[WHAT THE TASK ASKS]
Copy each record exactly as it reads, leaving out any pictures it holds.

(Change detection data)
┄┄┄┄┄┄┄┄┄┄

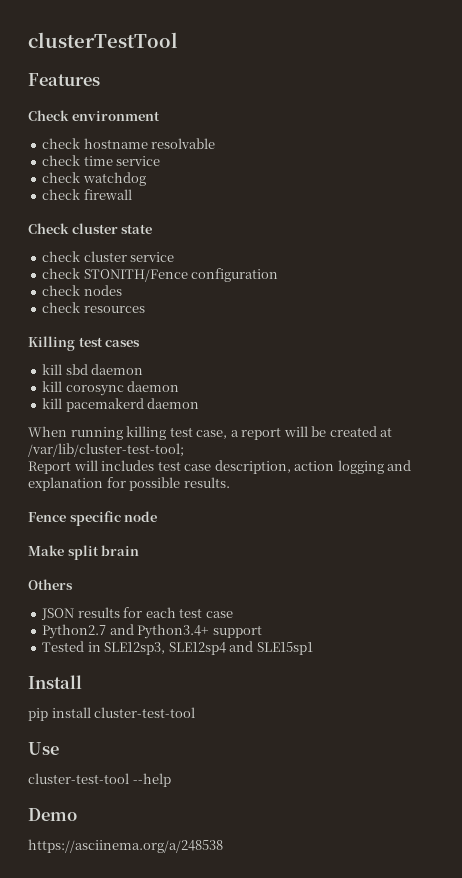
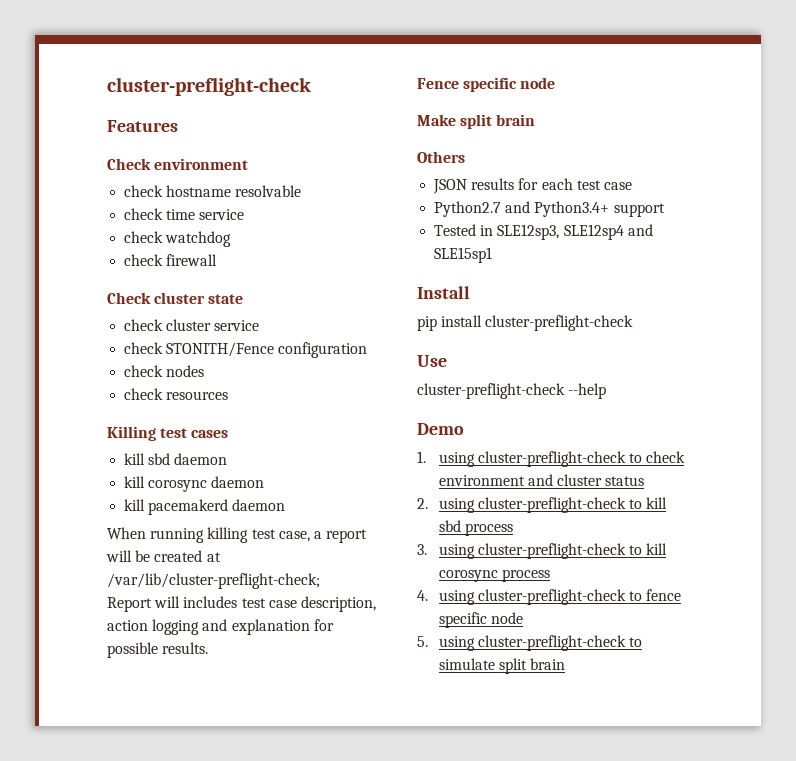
[28,32,178,48] clusterTestTool -> [107,77,311,96] cluster-preflight-check
[28,443,184,457] /var/lib/cluster-test-tool; -> [107,573,320,589] /var/lib/cluster-preflight-check;
[94,707,196,718] cluster-test-tool -> [485,315,634,331] cluster-preflight-check
[28,773,129,784] cluster-test-tool -> [417,383,565,399] cluster-preflight-check
[28,839,223,853] https://asciinema.org/a/248538 -> [417,451,686,467] [438,474,645,486] [417,497,668,513] [438,520,513,536] [417,543,668,559] [438,569,550,582] [417,589,682,605] [438,612,523,628] [417,635,643,651] [438,658,566,674] 1. using cluster-preflight-check to check environment and cluster status // 2. using cluster-preflight-check to kill sbd process // 3. using cluster-preflight-check to kill corosync process // 4. using cluster-preflight-check to fence specific node // 5. using cluster-preflight-check to simulate split brain

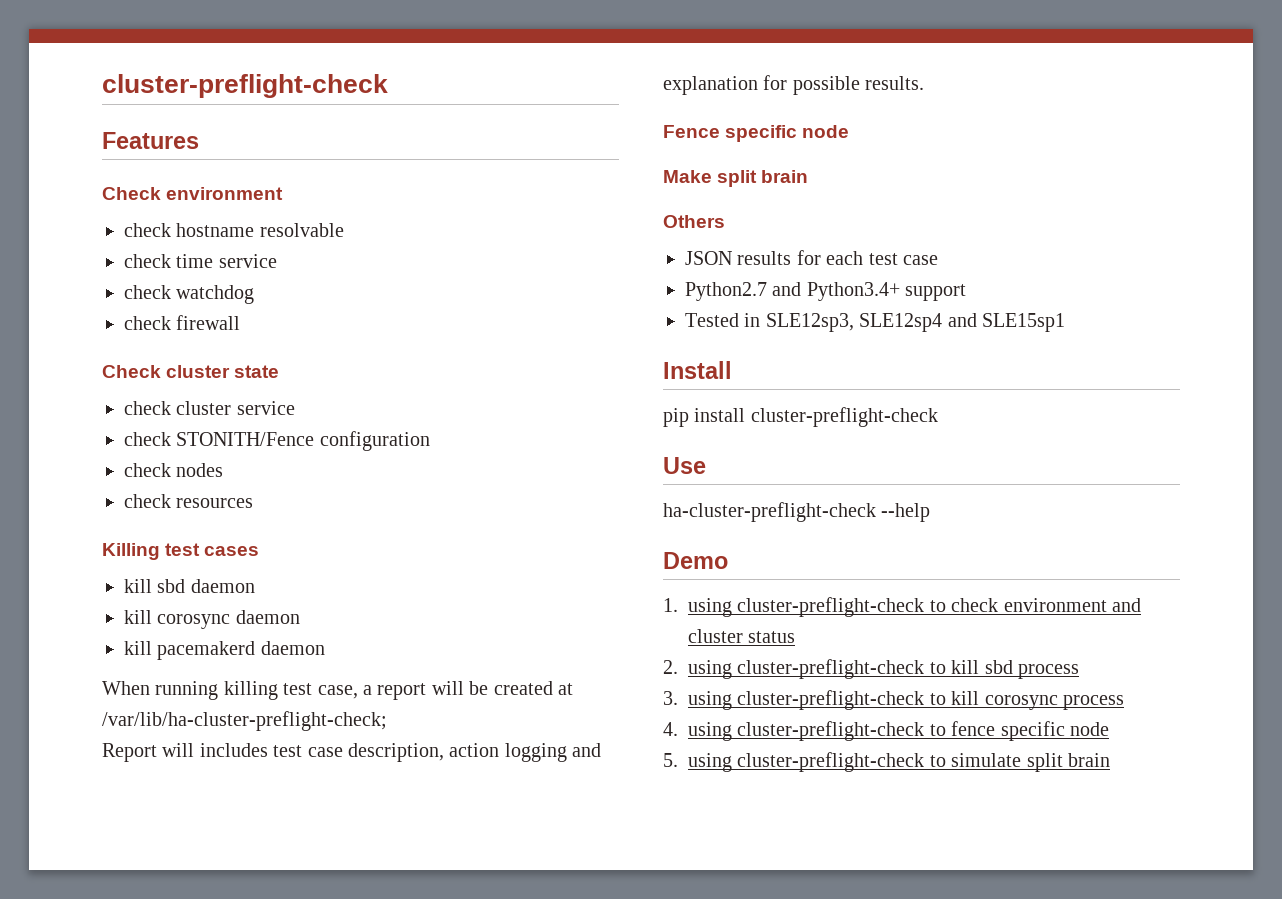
[107,573,320,589] /var/lib/cluster-preflight-check; -> [102,711,387,731] /var/lib/ha-cluster-preflight-check;
[417,383,565,399] cluster-preflight-check -> [663,502,876,522] ha-cluster-preflight-check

┄┄┄┄┄┄┄┄┄┄

[ANSWER BOX]
[28,32,178,48] clusterTestTool -> [107,77,311,96] cluster-preflight-check
[28,443,184,457] /var/lib/cluster-test-tool; -> [107,573,320,589] /var/lib/cluster-preflight-check;
[94,707,196,718] cluster-test-tool -> [485,315,634,331] cluster-preflight-check
[28,773,129,784] cluster-test-tool -> [417,383,565,399] cluster-preflight-check
[28,839,223,853] https://asciinema.org/a/248538 -> [417,451,686,467] [438,474,645,486] [417,497,668,513] [438,520,513,536] [417,543,668,559] [438,569,550,582] [417,589,682,605] [438,612,523,628] [417,635,643,651] [438,658,566,674] 1. using cluster-preflight-check to check environment and cluster status // 2. using cluster-preflight-check to kill sbd process // 3. using cluster-preflight-check to kill corosync process // 4. using cluster-preflight-check to fence specific node // 5. using cluster-preflight-check to simulate split brain

[107,573,320,589] /var/lib/cluster-preflight-check; -> [102,711,387,731] /var/lib/ha-cluster-preflight-check;
[417,383,565,399] cluster-preflight-check -> [663,502,876,522] ha-cluster-preflight-check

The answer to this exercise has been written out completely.